What to produce: An exact retyping of every record is required.

━━━

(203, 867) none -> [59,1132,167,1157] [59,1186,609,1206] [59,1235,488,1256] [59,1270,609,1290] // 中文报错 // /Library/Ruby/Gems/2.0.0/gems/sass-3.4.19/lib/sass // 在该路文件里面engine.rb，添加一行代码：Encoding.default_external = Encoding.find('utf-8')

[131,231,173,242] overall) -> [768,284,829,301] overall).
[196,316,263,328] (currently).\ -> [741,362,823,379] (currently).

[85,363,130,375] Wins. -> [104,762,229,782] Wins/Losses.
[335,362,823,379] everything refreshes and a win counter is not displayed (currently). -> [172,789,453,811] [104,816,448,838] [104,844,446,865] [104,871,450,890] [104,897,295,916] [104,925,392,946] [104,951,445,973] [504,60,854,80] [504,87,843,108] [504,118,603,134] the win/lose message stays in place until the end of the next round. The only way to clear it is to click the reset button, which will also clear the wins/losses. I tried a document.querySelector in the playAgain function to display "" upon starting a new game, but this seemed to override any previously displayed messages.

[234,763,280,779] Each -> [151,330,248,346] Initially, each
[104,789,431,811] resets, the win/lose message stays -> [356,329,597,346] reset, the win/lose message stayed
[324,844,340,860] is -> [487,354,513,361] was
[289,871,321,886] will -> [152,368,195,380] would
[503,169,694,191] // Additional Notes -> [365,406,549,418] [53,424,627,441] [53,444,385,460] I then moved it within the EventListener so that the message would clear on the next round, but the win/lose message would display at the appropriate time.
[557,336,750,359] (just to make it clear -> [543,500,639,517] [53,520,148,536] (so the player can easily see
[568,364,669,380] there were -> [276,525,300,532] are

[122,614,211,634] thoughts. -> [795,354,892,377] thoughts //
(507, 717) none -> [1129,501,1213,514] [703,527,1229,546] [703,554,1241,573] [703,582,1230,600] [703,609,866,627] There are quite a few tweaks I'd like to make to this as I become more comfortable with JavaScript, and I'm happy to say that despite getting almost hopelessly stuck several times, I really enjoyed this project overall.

━━━

Task output:
(203, 867) none -> [59,1132,167,1157] [59,1186,609,1206] [59,1235,488,1256] [59,1270,609,1290] // 中文报错 // /Library/Ruby/Gems/2.0.0/gems/sass-3.4.19/lib/sass // 在该路文件里面engine.rb，添加一行代码：Encoding.default_external = Encoding.find('utf-8')

[131,231,173,242] overall) -> [768,284,829,301] overall).
[196,316,263,328] (currently).\ -> [741,362,823,379] (currently).

[85,363,130,375] Wins. -> [104,762,229,782] Wins/Losses.
[335,362,823,379] everything refreshes and a win counter is not displayed (currently). -> [172,789,453,811] [104,816,448,838] [104,844,446,865] [104,871,450,890] [104,897,295,916] [104,925,392,946] [104,951,445,973] [504,60,854,80] [504,87,843,108] [504,118,603,134] the win/lose message stays in place until the end of the next round. The only way to clear it is to click the reset button, which will also clear the wins/losses. I tried a document.querySelector in the playAgain function to display "" upon starting a new game, but this seemed to override any previously displayed messages.

[234,763,280,779] Each -> [151,330,248,346] Initially, each
[104,789,431,811] resets, the win/lose message stays -> [356,329,597,346] reset, the win/lose message stayed
[324,844,340,860] is -> [487,354,513,361] was
[289,871,321,886] will -> [152,368,195,380] would
[503,169,694,191] // Additional Notes -> [365,406,549,418] [53,424,627,441] [53,444,385,460] I then moved it within the EventListener so that the message would clear on the next round, but the win/lose message would display at the appropriate time.
[557,336,750,359] (just to make it clear -> [543,500,639,517] [53,520,148,536] (so the player can easily see
[568,364,669,380] there were -> [276,525,300,532] are

[122,614,211,634] thoughts. -> [795,354,892,377] thoughts //
(507, 717) none -> [1129,501,1213,514] [703,527,1229,546] [703,554,1241,573] [703,582,1230,600] [703,609,866,627] There are quite a few tweaks I'd like to make to this as I become more comfortable with JavaScript, and I'm happy to say that despite getting almost hopelessly stuck several times, I really enjoyed this project overall.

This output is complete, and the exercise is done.